The COP28 president also emphasised the need for world leaders to adopt a more nuanced but at the same time concrete approach in order to effect real change. “I ask you to start this COP with a different mindset. I ask you to adopt a different way of thinking, and I ask you to be flexible,” he stated. “We must ensure that this COP delivers the most ambitious global stocktake possible.”
Dr. Al Jaber will lead the conference on the first ever Global Stocktake (GST), which will then take place every five years. The stocktake will look at global efforts to combat climate change, and where every country and region has reached in this planned path. This will be done by identifying and closing any major gaps to put the global effort back on track to reach what was mandated in the Paris climate agreement of 2015.
“We collectively have the power to do something unprecedented.
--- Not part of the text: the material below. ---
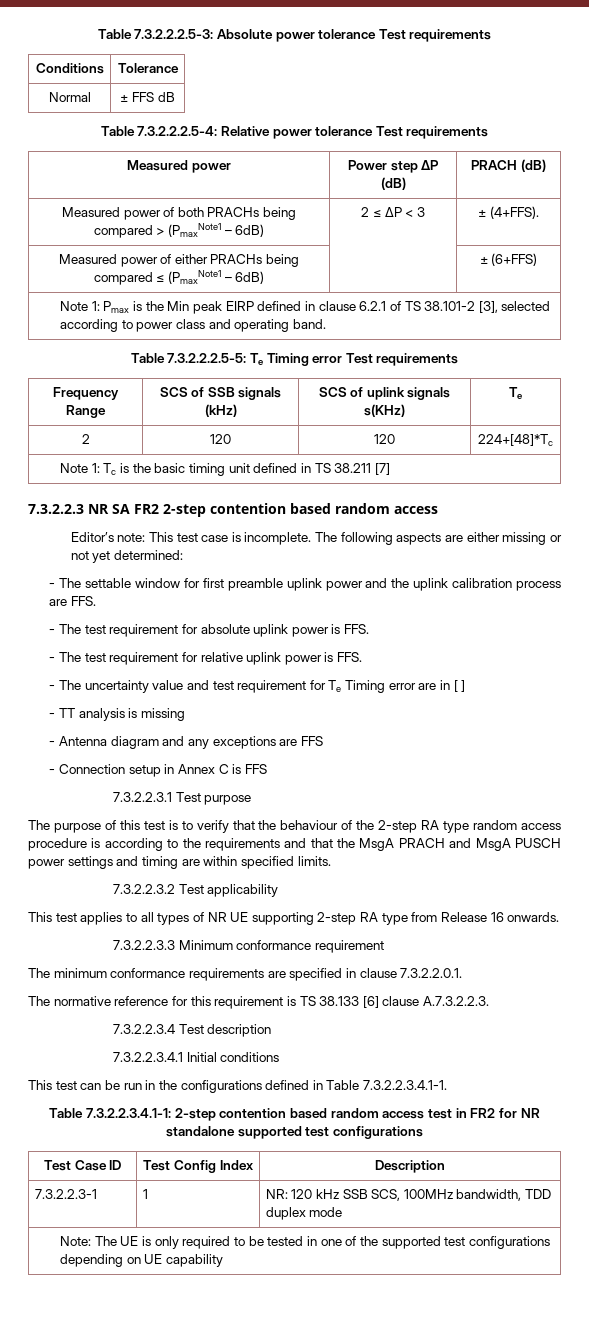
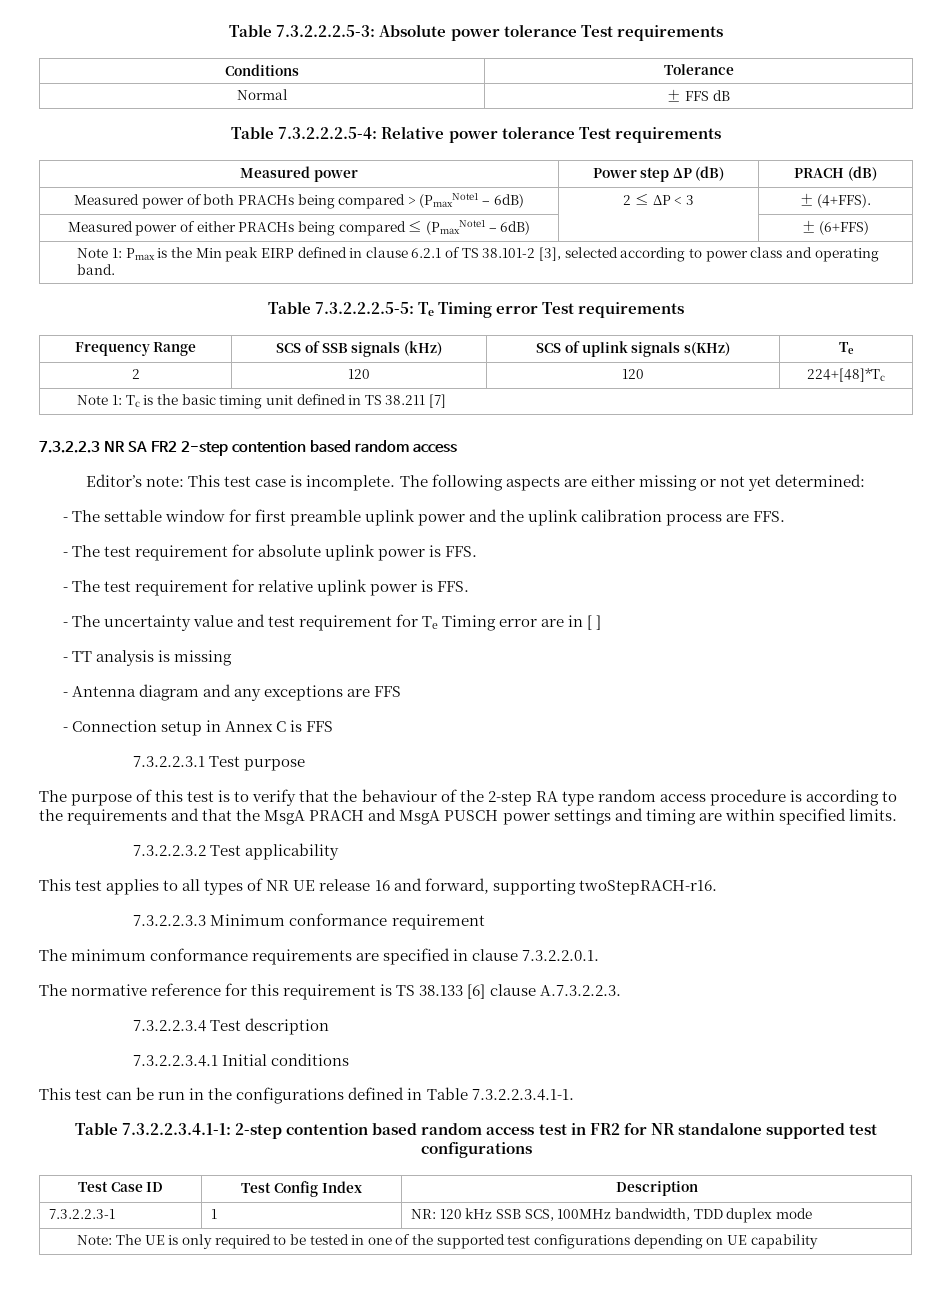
- This test applies to all types of NR UE supporting 2-step RA type from Release 16 onwards.
+ This test applies to all types of NR UE release 16 and forward, supporting twoStepRACH-r16.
In fact, we have no choice but to go the very unconventional way. I ask you all to work together, be flexible, find common ground, come forward with solutions, and achieve consensus. And never lose sight of our North Star of 1.5,” he said, referring to the goal of keeping global warming to under 1.5°C.
He underlined the importance of values like dedication, innovation, and hope, referring to the spectacular growth the UAE has witnessed since its birth, owing it to the determination and foresight exemplified by the country’s late founding father, HH Sheikh Zayed Bin Sultan Al Nahyan, a leader with great vision and conviction.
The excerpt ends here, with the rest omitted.